# FURminator



## Krissa (Jan 11, 2011)

I did a quick search about the topic of FURminators for rabbits on the forum and I wanted to see if anyone else used them too.

I use a dog sized one on my cats and dog - it is wonderful but I am afraid the blade may tear my rabbit's skin. One of my cat's hates it - she is a skinny cat and I think that may have something to do with it. I comb her very gently.

I am currently using a baby brush on Zander to get him used to brushing because I know what rabbit shedding season looks like :vacuum:

Anyone have any problems with the FURminator and their rabbits?


----------



## elrohwen (Jan 11, 2011)

I have one and have used it. It works well on some rabbits, though you have to be careful because you can over-brush until there's a bald spot (but it's probably the same with dogs and cats). If you're gentle, it shouldn't hurt the skin.


----------



## Tweetiepy (Jan 11, 2011)

I bought one and I find it hard to use on my small lionheads. I find you have to press too hard (or I may not be using it right) to get any fur and I'm afraid, I'll hurt them. I got one of those wire cat brushes and I get so much more fur with that. I have heard that it's great but maybe my buns are too small (I wish THAT were true!)


----------



## Krissa (Jan 11, 2011)

Tweetiepy wrote:


> I find you have to press too hard (or I may not be using it right) to get any fur and I'm afraid, I'll hurt them.



Thats what I was thinking, with my cats I press hard but they like it. My big male will stretch out and purr the whole time. I'm just worried about delicate rabbit skin. I'll try one of those cat slicker brushes then.
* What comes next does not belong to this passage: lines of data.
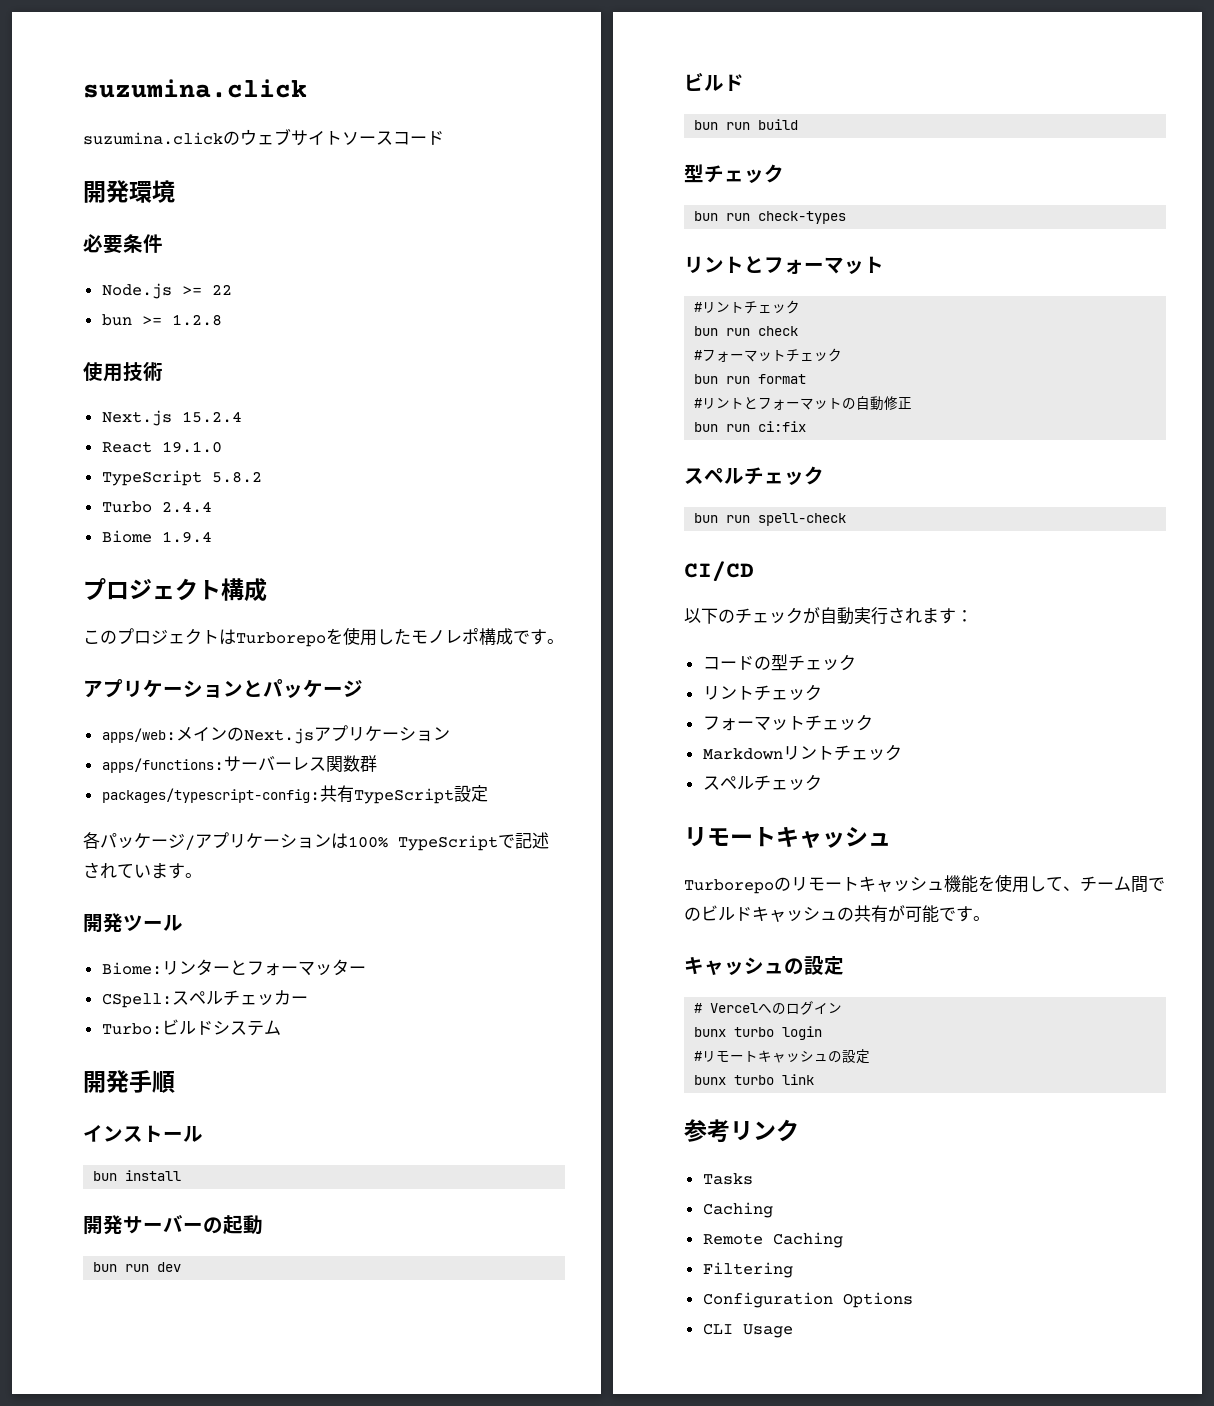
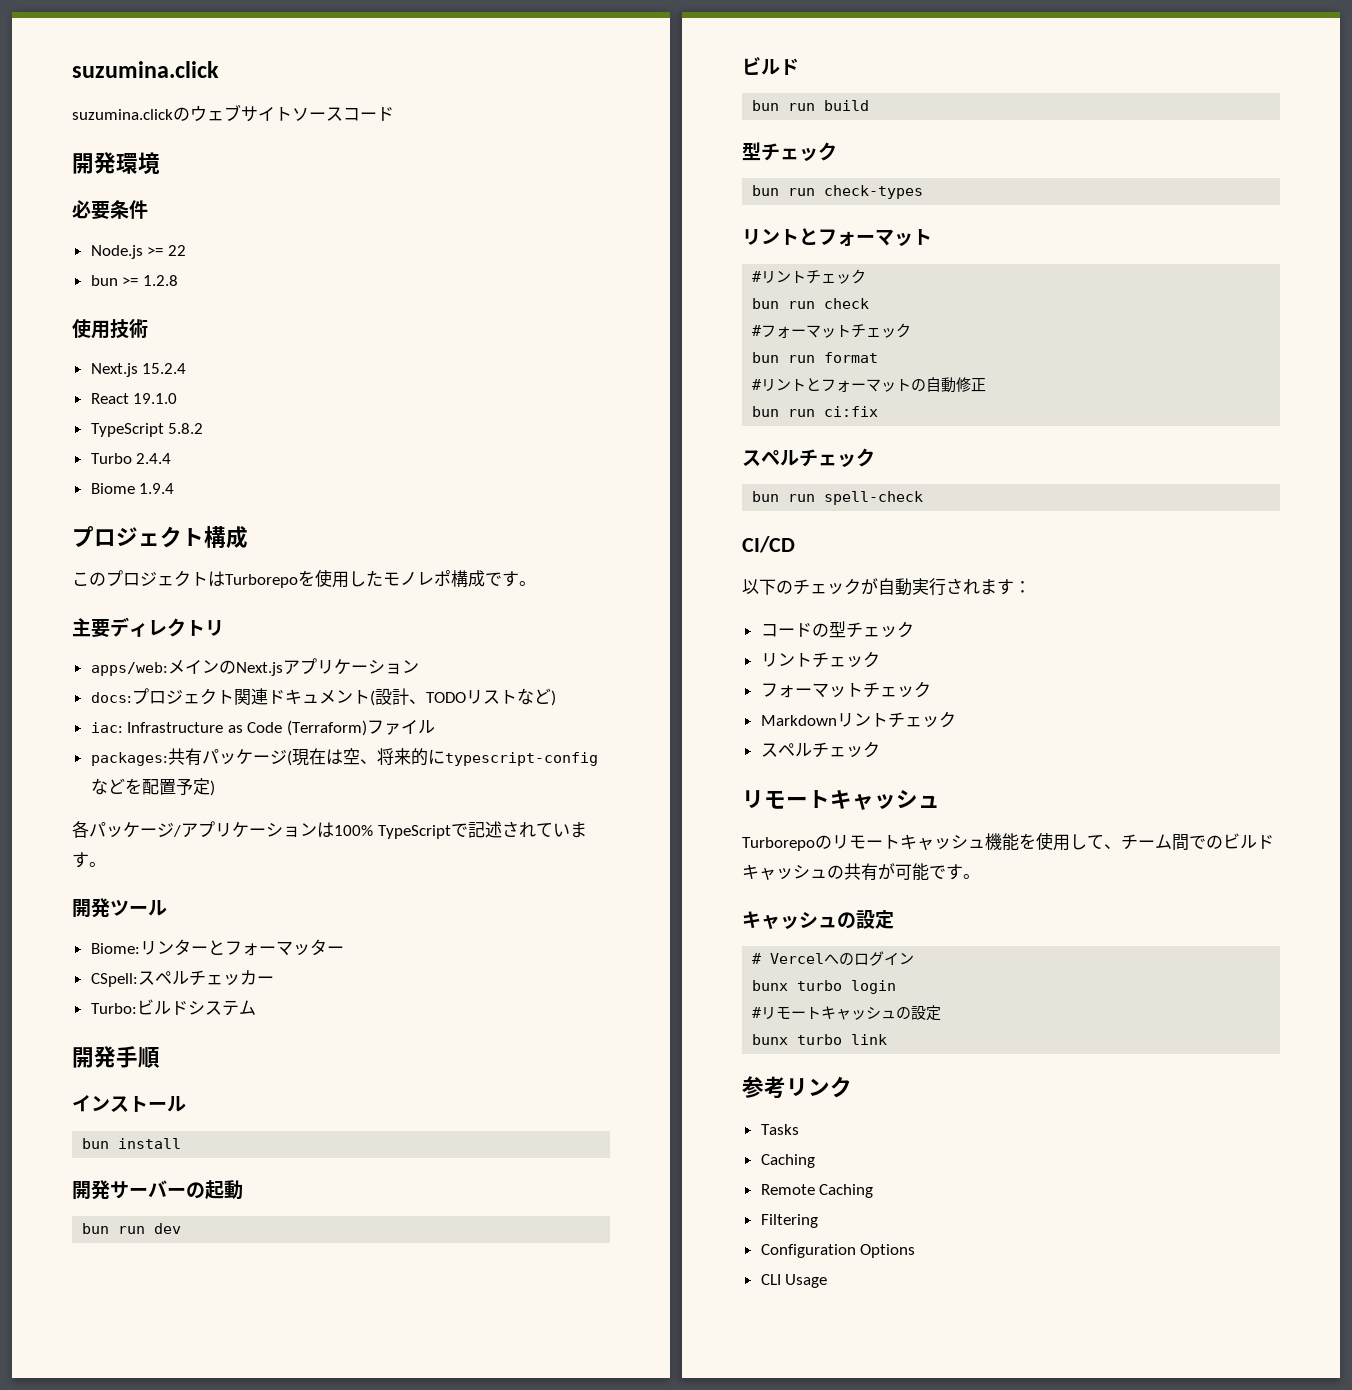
- アプリケーションとパッケージ
+ 主要ディレクトリ
- apps/functions:サーバーレス関数群
- packages/typescript-config:共有TypeScript設定
+ docs:プロジェクト関連ドキュメント(設計、TODOリストなど)
+ iac: Infrastructure as Code (Terraform)ファイル
+ packages:共有パッケージ(現在は空、将来的にtypescript-configなどを配置予定)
Thanks!


----------



## Kipcha (Jan 11, 2011)

I've used one in the past and haven't had an issue. I find that, for the most part, I don't even have to really push. It's just the weight of the Furminator on the rabbit and it just glides over and gets the hair. I know a couple other people who use it in the hopping club and I don't think they have had an issue either.


----------



## Korr_and_Sophie (Jan 11, 2011)

The Furminator works better when the rabbit is shedding and/or moulting. If they aren't shedding, then you won't get much off them. 
You do need to do it gently. Also pay close attention and don't do one area too much or you can end up with bald spots.


----------



## Krissa (Jan 11, 2011)

Lol, I just imagined a half bald rabbit 'disaproving' of the FURminator.:laugh:


----------



## elrohwen (Jan 11, 2011)

I don't find that I need to push hard - instead, I adjust the angle that I'm brushing at. 

Also, different brushes work for different rabbits. I have 3 brushes - a wire slicker, a furminator, and a Hairbuster comb. The slicker works well on one rabbit (mini lop) but doesn't work at all on my holland. They have the same basic fur type, but the holland's is much more silky and longer, while the mini lop's is shorter and more dense. The Hairbuster comb would be my first choice if I had to pick only one because it works relatively well on both.


----------



## gentle giants (Jan 11, 2011)

I have one, and I love it. It works great for Rex type fur too. 

Hmmmm....... Now if I could only figure out where I PUT my Furminator.... :?


----------



## Dragonrain (Jan 12, 2011)

I have one that I use when the rabbits are shedding and I think it works really well. I don't use much pressure either. I only really use it when they are shedding though, when they're not I use a small bristle brush on them.

I use the cat sized furminator on my small rabbits, my smallest is a 2.5 lb lionhead. I originally got it for my small dog before I learned that you're not suppose to use it on dog breeds that are single coated. Luckily buying it wasn't a waste because I just use it for the rabbits now.


----------



## Pet_Bunny (Jan 12, 2011)

I have and tried many different types de-shedding tools.

The one I like best is The Fur Fiend. The pointson the brush is tapered so it is more effective in gathering hair.You don't need any pressure. Practice by running it along the top of you hand. Size doesn't matter. I got the large size (for medium & large dogs) and find it works faster on small Netherland Dwarfs (Pebbles). I got mine at Canadian Tire, but had to buy two more. The first one I lent out and never got returned. The second one, I gave it away as a Christmas gift.And hopefully I can keep the third one.

The best combination is the Zoom Groom and the Fur Fiend. I run the vacuum while I brush to take the hair off the brushes.

I also have a small Furminator, but I don't use it anymore.


----------



## BrittsBunny (Jan 22, 2011)

I should have bought the small Furminator for $5 bucks when I had the chance! :foreheadsmack:

Oh well. Maybe I can find it for a deal somewhere else! Because we all know that Spring will be coming soon enough! *hopefully*


----------



## tiabia0 (Jan 29, 2011)

Ive had the furminator for a couple years now. paid $35 for it. works great, you just gotta be gentle. my mini rex sheds like crazy so its a must have for her.


----------



## Dulmit (Feb 4, 2011)

My bunnies don't seem to do well with it. It could just be me, but I get almost nothing off them. The rubber curry brush I have seems to work the best and the buns are much more comfortable with it.


----------